• **EXERCISE MATERIAL**:

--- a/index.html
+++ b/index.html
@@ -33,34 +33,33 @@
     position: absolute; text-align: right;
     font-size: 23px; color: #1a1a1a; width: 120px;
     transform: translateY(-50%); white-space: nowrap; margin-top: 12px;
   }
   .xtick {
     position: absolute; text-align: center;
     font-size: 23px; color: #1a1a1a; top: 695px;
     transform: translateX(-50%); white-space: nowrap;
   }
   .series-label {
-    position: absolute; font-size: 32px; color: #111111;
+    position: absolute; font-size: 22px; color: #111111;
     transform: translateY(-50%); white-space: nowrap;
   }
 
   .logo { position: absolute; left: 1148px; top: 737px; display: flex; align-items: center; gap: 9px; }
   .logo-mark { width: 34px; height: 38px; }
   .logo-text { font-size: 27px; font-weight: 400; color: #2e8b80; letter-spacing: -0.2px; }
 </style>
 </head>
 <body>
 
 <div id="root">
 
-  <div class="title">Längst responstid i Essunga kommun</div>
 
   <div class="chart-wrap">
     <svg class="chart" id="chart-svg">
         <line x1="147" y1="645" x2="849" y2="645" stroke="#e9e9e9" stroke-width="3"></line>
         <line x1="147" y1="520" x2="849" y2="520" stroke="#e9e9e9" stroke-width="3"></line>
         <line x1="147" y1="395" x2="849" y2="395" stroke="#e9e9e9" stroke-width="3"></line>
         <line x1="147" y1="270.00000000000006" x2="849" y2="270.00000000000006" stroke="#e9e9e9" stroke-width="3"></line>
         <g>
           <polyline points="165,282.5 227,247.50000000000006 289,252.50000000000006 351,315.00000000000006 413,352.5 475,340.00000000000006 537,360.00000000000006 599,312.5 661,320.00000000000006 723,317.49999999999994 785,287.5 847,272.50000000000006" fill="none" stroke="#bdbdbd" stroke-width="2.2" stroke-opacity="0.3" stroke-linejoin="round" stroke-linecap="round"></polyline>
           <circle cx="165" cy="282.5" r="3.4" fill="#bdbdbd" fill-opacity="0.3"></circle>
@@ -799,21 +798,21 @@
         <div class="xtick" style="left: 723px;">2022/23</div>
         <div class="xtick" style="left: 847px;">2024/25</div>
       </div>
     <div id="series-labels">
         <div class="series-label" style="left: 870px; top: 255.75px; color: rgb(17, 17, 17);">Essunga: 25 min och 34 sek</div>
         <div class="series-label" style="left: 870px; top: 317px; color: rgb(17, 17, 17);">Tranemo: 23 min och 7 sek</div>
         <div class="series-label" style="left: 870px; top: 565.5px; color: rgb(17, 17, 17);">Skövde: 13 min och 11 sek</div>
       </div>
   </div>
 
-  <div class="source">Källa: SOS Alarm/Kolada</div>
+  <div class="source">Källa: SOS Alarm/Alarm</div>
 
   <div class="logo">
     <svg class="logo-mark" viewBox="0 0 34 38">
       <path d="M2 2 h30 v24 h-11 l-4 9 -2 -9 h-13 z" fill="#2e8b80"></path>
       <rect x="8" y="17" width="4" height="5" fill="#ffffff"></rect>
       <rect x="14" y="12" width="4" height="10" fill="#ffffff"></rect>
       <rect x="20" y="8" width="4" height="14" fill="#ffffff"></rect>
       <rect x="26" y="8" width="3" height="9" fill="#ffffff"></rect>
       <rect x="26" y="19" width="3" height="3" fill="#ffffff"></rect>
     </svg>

• **WHAT IS REQUIRED**: Your answer should be a number alone, please: the count of lines in the listing where the word "xtick" appears.

• **WRITTEN SOLUTION**: 3